Your objective ->
Everything in the listing below from the line containing "text: 30 ->" through the line containing "none -> <div>Plans" must be repeated exactly; the remaining lines are not wanted.

Information supplied ->
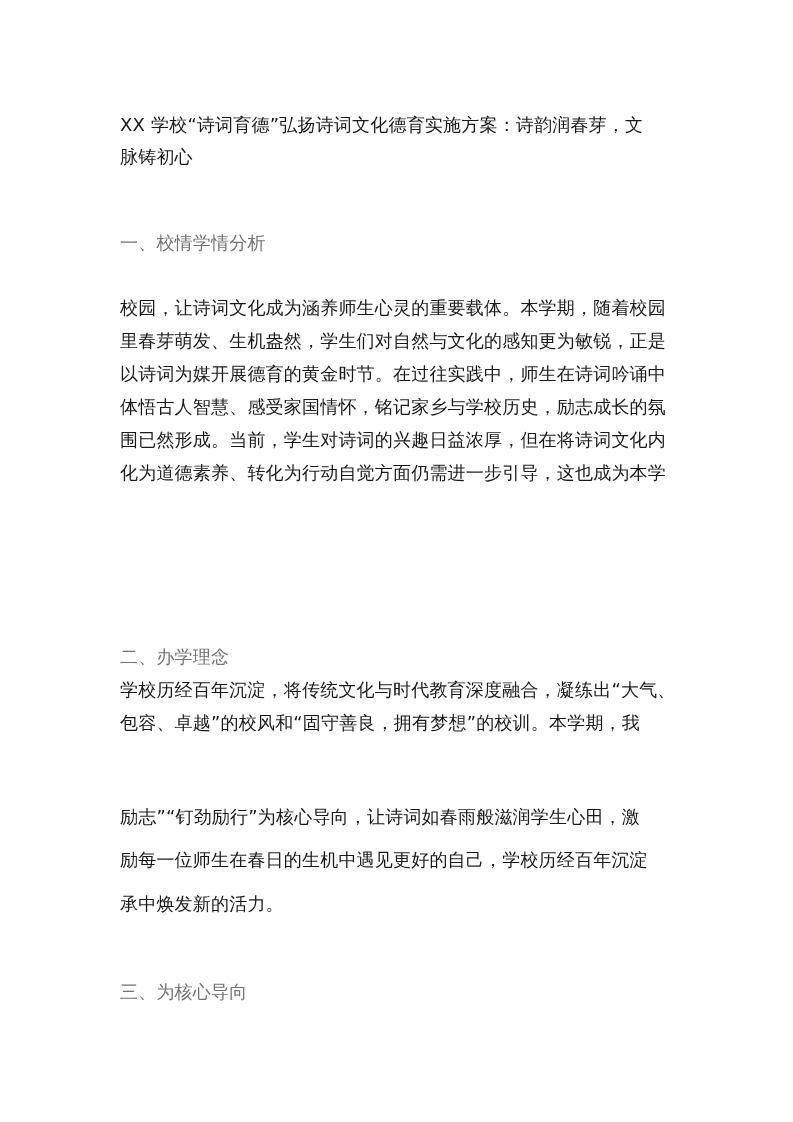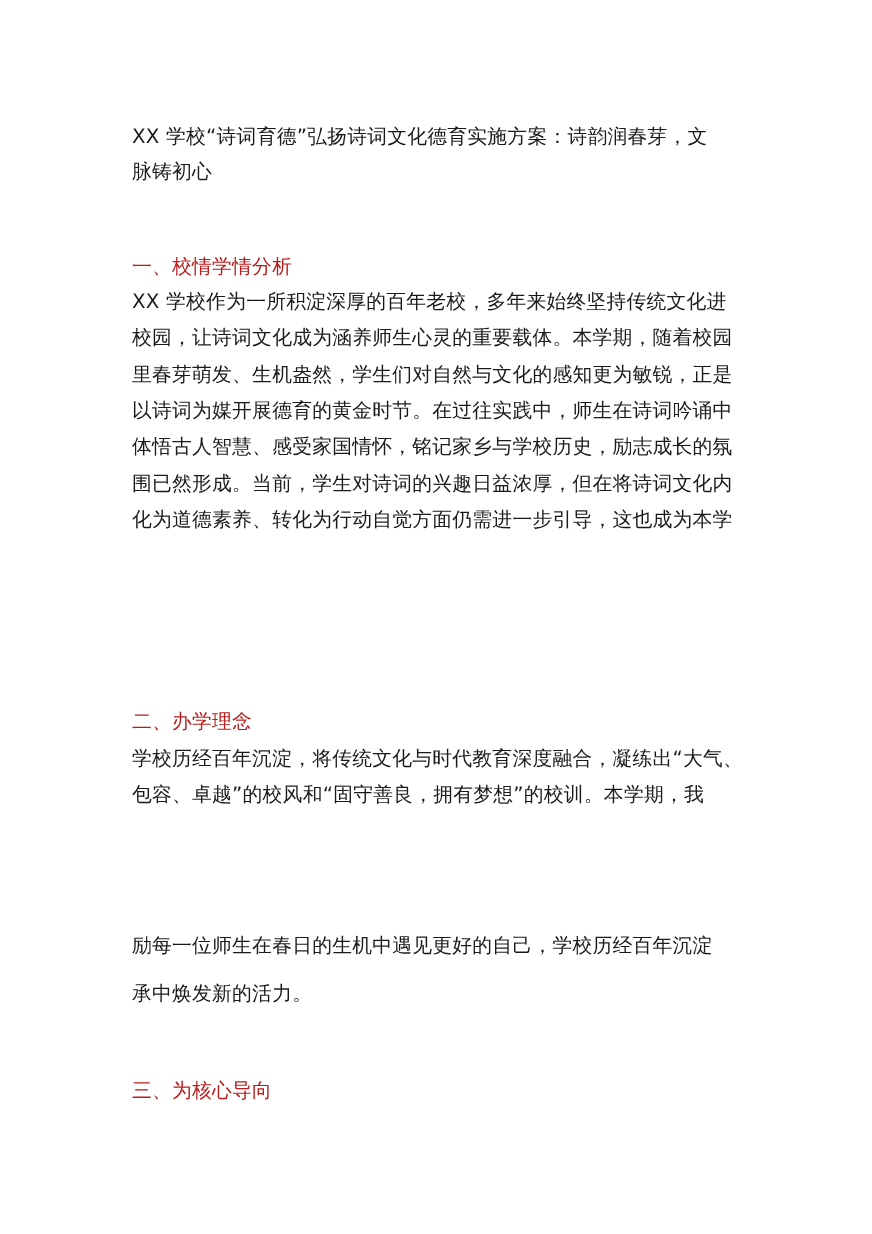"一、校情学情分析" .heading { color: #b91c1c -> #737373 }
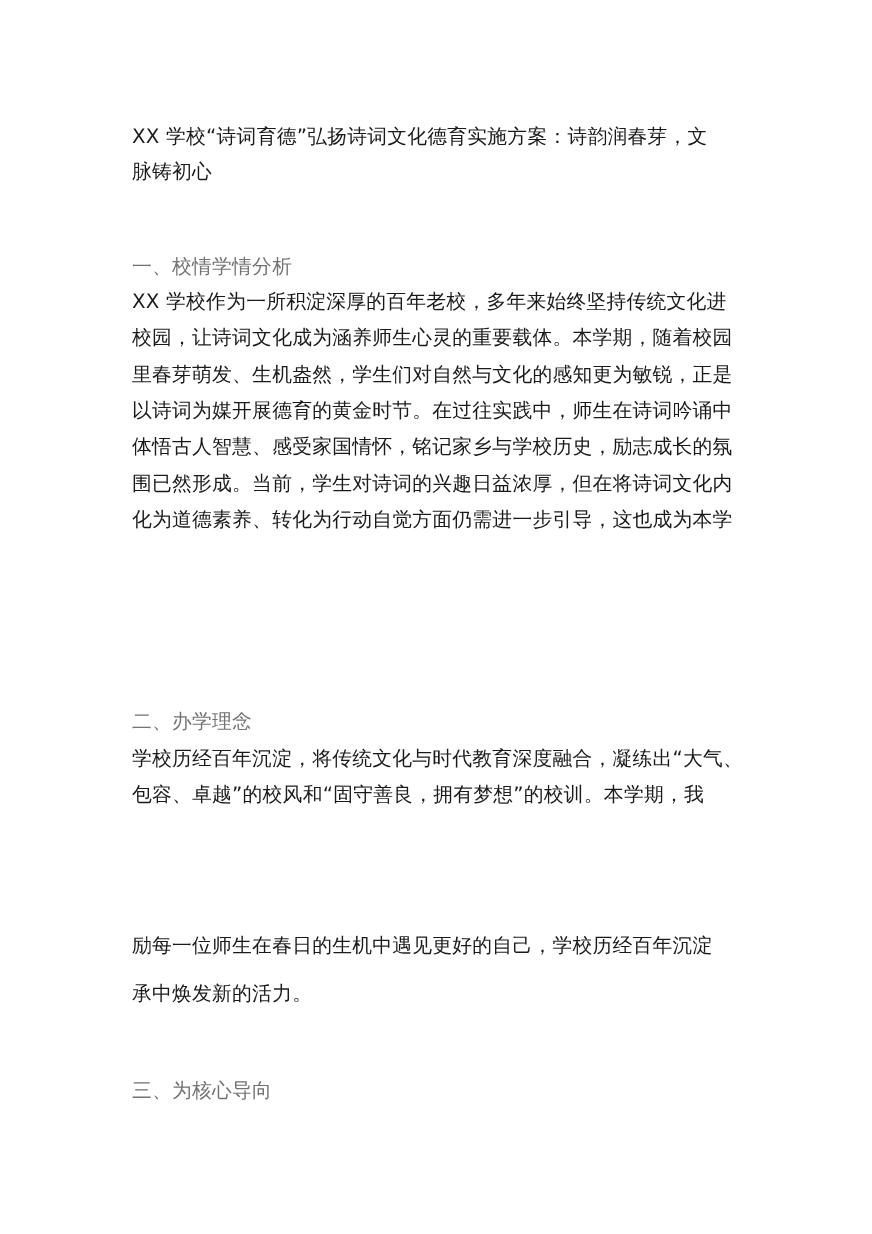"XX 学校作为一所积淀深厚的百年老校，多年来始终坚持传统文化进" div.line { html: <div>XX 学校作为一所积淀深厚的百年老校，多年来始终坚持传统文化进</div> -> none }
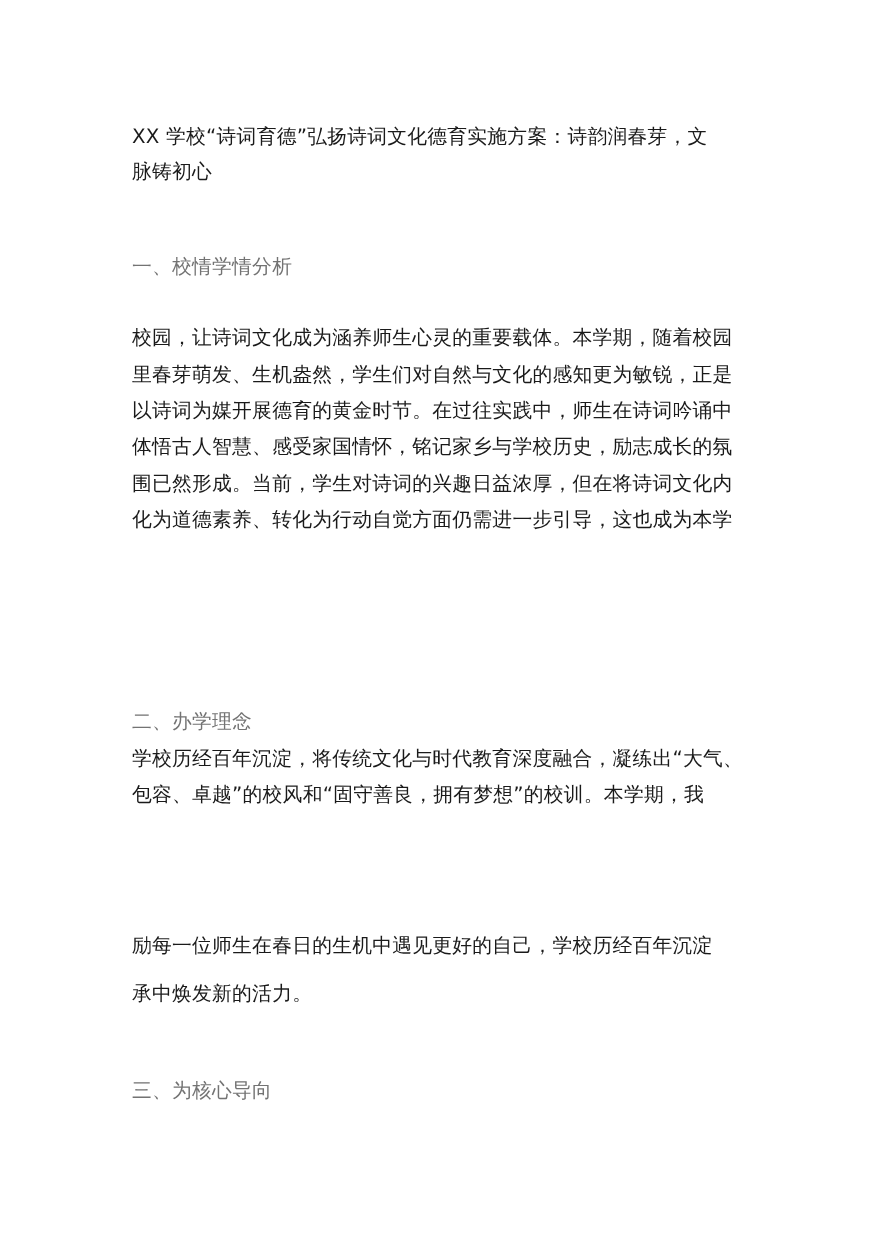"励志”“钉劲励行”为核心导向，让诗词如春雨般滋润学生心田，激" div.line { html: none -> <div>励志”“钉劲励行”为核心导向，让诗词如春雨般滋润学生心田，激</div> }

---

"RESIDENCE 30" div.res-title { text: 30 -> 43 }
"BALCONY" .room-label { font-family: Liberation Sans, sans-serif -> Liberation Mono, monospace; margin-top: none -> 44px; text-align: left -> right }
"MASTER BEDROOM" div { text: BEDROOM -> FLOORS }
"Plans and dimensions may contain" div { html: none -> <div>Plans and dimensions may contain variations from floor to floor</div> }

Solution to this exercise ->
"RESIDENCE 30" div.res-title { text: 30 -> 43 }
"BALCONY" .room-label { font-family: Liberation Sans, sans-serif -> Liberation Mono, monospace; margin-top: none -> 44px; text-align: left -> right }
"MASTER BEDROOM" div { text: BEDROOM -> FLOORS }
"Plans and dimensions may contain" div { html: none -> <div>Plans and dimensions may contain variations from floor to floor</div> }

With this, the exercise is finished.